>>>>

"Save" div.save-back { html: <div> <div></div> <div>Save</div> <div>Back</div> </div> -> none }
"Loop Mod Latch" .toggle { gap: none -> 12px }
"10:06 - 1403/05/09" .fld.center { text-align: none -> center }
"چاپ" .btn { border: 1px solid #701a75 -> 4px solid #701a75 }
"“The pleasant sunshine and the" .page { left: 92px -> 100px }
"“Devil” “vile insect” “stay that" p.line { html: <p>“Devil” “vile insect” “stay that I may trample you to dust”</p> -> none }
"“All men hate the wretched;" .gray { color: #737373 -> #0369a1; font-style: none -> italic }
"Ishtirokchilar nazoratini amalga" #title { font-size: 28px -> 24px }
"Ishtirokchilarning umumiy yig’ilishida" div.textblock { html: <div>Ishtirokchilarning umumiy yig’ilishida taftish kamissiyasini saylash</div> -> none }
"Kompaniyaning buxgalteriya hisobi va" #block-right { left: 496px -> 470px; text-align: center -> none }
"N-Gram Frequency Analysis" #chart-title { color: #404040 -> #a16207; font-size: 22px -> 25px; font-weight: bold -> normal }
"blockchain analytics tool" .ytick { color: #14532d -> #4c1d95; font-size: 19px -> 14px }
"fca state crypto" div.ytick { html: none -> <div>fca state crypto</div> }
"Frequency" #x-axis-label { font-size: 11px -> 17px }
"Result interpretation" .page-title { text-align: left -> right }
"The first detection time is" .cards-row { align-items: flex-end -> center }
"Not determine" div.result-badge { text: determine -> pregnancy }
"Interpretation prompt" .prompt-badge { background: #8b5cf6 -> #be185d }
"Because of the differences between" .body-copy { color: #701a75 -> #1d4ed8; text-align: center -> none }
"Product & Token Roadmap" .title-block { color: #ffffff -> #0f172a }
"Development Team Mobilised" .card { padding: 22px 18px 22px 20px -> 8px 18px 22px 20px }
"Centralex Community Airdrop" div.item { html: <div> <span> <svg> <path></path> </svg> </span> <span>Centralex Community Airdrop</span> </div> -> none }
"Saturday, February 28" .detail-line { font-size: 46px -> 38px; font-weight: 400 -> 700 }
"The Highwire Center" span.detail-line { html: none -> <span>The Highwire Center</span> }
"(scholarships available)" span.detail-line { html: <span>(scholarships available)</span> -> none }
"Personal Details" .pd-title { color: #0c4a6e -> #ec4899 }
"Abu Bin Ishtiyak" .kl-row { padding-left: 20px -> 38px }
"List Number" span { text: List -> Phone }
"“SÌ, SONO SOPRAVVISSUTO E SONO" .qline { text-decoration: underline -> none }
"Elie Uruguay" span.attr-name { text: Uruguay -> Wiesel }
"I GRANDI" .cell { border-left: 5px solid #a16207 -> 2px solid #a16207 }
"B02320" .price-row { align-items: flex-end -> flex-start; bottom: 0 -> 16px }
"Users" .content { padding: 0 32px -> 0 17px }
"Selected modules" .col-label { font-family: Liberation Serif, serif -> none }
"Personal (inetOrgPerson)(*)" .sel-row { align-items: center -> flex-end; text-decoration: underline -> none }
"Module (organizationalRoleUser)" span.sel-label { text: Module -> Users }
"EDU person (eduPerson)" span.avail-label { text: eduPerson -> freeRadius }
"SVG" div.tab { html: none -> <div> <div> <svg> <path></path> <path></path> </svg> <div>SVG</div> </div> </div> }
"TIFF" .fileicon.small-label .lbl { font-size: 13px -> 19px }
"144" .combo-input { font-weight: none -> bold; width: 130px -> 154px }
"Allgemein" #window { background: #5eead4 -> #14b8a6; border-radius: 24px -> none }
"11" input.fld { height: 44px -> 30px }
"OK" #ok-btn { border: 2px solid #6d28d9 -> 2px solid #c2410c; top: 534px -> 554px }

<<<<

- [Action item]
The entire set of entries, and nothing else, should be set down exactly.

- [Task output]
"Save" div.save-back { html: <div> <div></div> <div>Save</div> <div>Back</div> </div> -> none }
"Loop Mod Latch" .toggle { gap: none -> 12px }
"10:06 - 1403/05/09" .fld.center { text-align: none -> center }
"چاپ" .btn { border: 1px solid #701a75 -> 4px solid #701a75 }
"“The pleasant sunshine and the" .page { left: 92px -> 100px }
"“Devil” “vile insect” “stay that" p.line { html: <p>“Devil” “vile insect” “stay that I may trample you to dust”</p> -> none }
"“All men hate the wretched;" .gray { color: #737373 -> #0369a1; font-style: none -> italic }
"Ishtirokchilar nazoratini amalga" #title { font-size: 28px -> 24px }
"Ishtirokchilarning umumiy yig’ilishida" div.textblock { html: <div>Ishtirokchilarning umumiy yig’ilishida taftish kamissiyasini saylash</div> -> none }
"Kompaniyaning buxgalteriya hisobi va" #block-right { left: 496px -> 470px; text-align: center -> none }
"N-Gram Frequency Analysis" #chart-title { color: #404040 -> #a16207; font-size: 22px -> 25px; font-weight: bold -> normal }
"blockchain analytics tool" .ytick { color: #14532d -> #4c1d95; font-size: 19px -> 14px }
"fca state crypto" div.ytick { html: none -> <div>fca state crypto</div> }
"Frequency" #x-axis-label { font-size: 11px -> 17px }
"Result interpretation" .page-title { text-align: left -> right }
"The first detection time is" .cards-row { align-items: flex-end -> center }
"Not determine" div.result-badge { text: determine -> pregnancy }
"Interpretation prompt" .prompt-badge { background: #8b5cf6 -> #be185d }
"Because of the differences between" .body-copy { color: #701a75 -> #1d4ed8; text-align: center -> none }
"Product & Token Roadmap" .title-block { color: #ffffff -> #0f172a }
"Development Team Mobilised" .card { padding: 22px 18px 22px 20px -> 8px 18px 22px 20px }
"Centralex Community Airdrop" div.item { html: <div> <span> <svg> <path></path> </svg> </span> <span>Centralex Community Airdrop</span> </div> -> none }
"Saturday, February 28" .detail-line { font-size: 46px -> 38px; font-weight: 400 -> 700 }
"The Highwire Center" span.detail-line { html: none -> <span>The Highwire Center</span> }
"(scholarships available)" span.detail-line { html: <span>(scholarships available)</span> -> none }
"Personal Details" .pd-title { color: #0c4a6e -> #ec4899 }
"Abu Bin Ishtiyak" .kl-row { padding-left: 20px -> 38px }
"List Number" span { text: List -> Phone }
"“SÌ, SONO SOPRAVVISSUTO E SONO" .qline { text-decoration: underline -> none }
"Elie Uruguay" span.attr-name { text: Uruguay -> Wiesel }
"I GRANDI" .cell { border-left: 5px solid #a16207 -> 2px solid #a16207 }
"B02320" .price-row { align-items: flex-end -> flex-start; bottom: 0 -> 16px }
"Users" .content { padding: 0 32px -> 0 17px }
"Selected modules" .col-label { font-family: Liberation Serif, serif -> none }
"Personal (inetOrgPerson)(*)" .sel-row { align-items: center -> flex-end; text-decoration: underline -> none }
"Module (organizationalRoleUser)" span.sel-label { text: Module -> Users }
"EDU person (eduPerson)" span.avail-label { text: eduPerson -> freeRadius }
"SVG" div.tab { html: none -> <div> <div> <svg> <path></path> <path></path> </svg> <div>SVG</div> </div> </div> }
"TIFF" .fileicon.small-label .lbl { font-size: 13px -> 19px }
"144" .combo-input { font-weight: none -> bold; width: 130px -> 154px }
"Allgemein" #window { background: #5eead4 -> #14b8a6; border-radius: 24px -> none }
"11" input.fld { height: 44px -> 30px }
"OK" #ok-btn { border: 2px solid #6d28d9 -> 2px solid #c2410c; top: 534px -> 554px }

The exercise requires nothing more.